Le contentieux prud’homal ne se gagne pas avec un simulateur seul. Il se construit avec une chronologie, des preuves et un chiffrage cohérent. Le barème donne un cadre ; les faits déterminent la qualification et donc le niveau réel de protection.

Comment calculer une indemnité légale de licenciement ?

Le minimum légal correspond à un quart de mois de salaire de référence par année d’ancienneté jusqu’à dix ans, puis à un tiers de mois par année supplémentaire. Les fractions d’année sont prises en compte au prorata.

Quelle ancienneté faut-il pour toucher l’indemnité de licenciement ?

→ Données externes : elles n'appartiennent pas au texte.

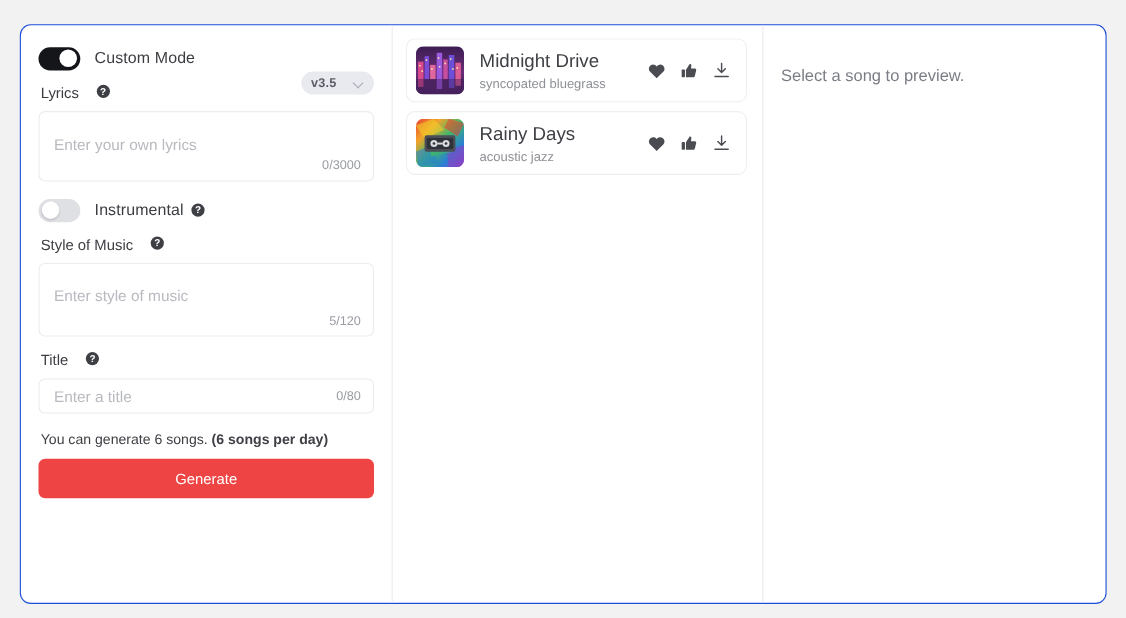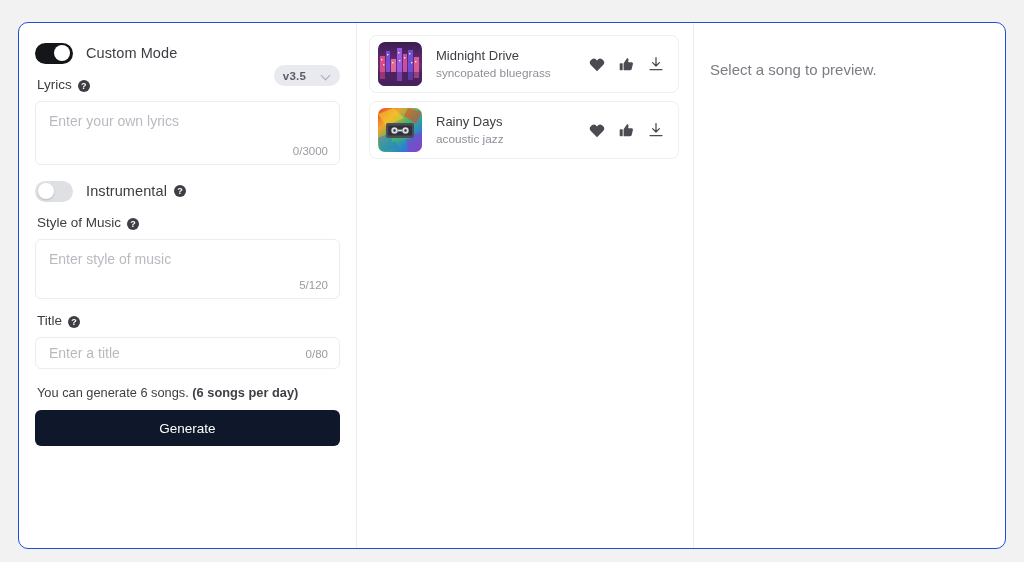--- a/index.html
+++ b/index.html
@@ -103,22 +103,22 @@
     position: absolute;
     left: 0; top: 1px;
     width: 6px; height: 6px;
     border-right: 1.4px solid #a6a8b4;
     border-bottom: 1.4px solid #a6a8b4;
     transform: rotate(45deg);
   }
 
   .field-label {
     display: flex;
-    align-items: flex-end;
-    gap: 6px;
+    align-items: flex-start;
+    gap: 16px;
     font-size: 13.5px;
     color: #3b3d42;
     margin: 0 0 9px 2px;
   }
 
   .help-icon {
     width: 12px;
     height: 12px;
     border-radius: 50%;
     background: #3d3f45;
@@ -136,47 +136,47 @@
     border-radius: 6px;
     background: #ffffff;
     position: relative;
     box-sizing: border-box;
   }
   .input-box .ph {
     color: #b9bac0;
     font-size: 14px;
     position: absolute;
     left: 13px;
-    top: 11px;
+    top: 21px;
   }
   .input-box .counter {
     position: absolute;
     right: 11px;
     bottom: 7px;
     font-size: 11.5px;
     color: #9a9ca3;
   }
 
   .box-lyrics { height: 64px; margin-bottom: 14px; }
-  .box-style  { height: 60px; margin-bottom: 14px; }
+  .box-style  { height: 67px; margin-bottom: 14px; }
   .box-title  { height: 32px; margin-bottom: 16px; }
   .box-title .ph { top: 7px; }
   .box-title .counter { bottom: 8px; }
 
   .quota {
     font-size: 12.8px;
     color: #3e4045;
     margin: 12px 0 10px 2px;
   }
   .quota b { font-weight: bold; }
 
   .generate-btn {
     height: 36px;
     border-radius: 6px;
-    background: #0f172a;
+    background: #ef4444;
     color: #ffffff;
     font-size: 13.5px;
     display: flex;
     align-items: center;
     justify-content: center;
     cursor: pointer;
     user-select: none;
   }
 
   
@@ -209,21 +209,21 @@
     position: relative;
   }
   .thumb svg { display: block; width: 44px; height: 44px; }
 
   .song-meta {
     margin-left: 14px;
     flex: 1;
     min-width: 0;
   }
   .song-title {
-    font-size: 13px;
+    font-size: 17px;
     color: #3e4045;
     white-space: nowrap;
     overflow: hidden;
     text-overflow: ellipsis;
   }
   .song-sub {
     font-size: 11.8px;
     color: #8e9097;
     margin-top: 3px;
     white-space: nowrap;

Le salarié en CDI doit généralement justifier d’au moins huit mois d’ancienneté ininterrompue chez le même employeur à la date d’envoi de la lettre de licenciement. Une convention collective peut prévoir une règle plus favorable.

L’indemnité conventionnelle s’ajoute-t-elle à l’indemnité légale ?

Non. L’employeur doit comparer les deux formules et verser le montant le plus favorable au salarié. L’indemnité conventionnelle remplace le minimum légal lorsqu’elle est supérieure.

Quelle indemnité est due en cas d’inaptitude professionnelle ?

Lorsque l’inaptitude résulte d’un accident du travail ou d’une maladie professionnelle, le salarié perçoit au minimum une indemnité spéciale égale au double de l’indemnité légale, ainsi qu’une somme équivalente au préavis.

Le barème Macron concerne-t-il tous les licenciements ?

Non. Il encadre les dommages-intérêts accordés par le conseil de prud’hommes lorsque le licenciement est jugé sans cause réelle et sérieuse. Il ne s’applique pas aux licenciements nuls, notamment en cas de discrimination ou de harcèlement.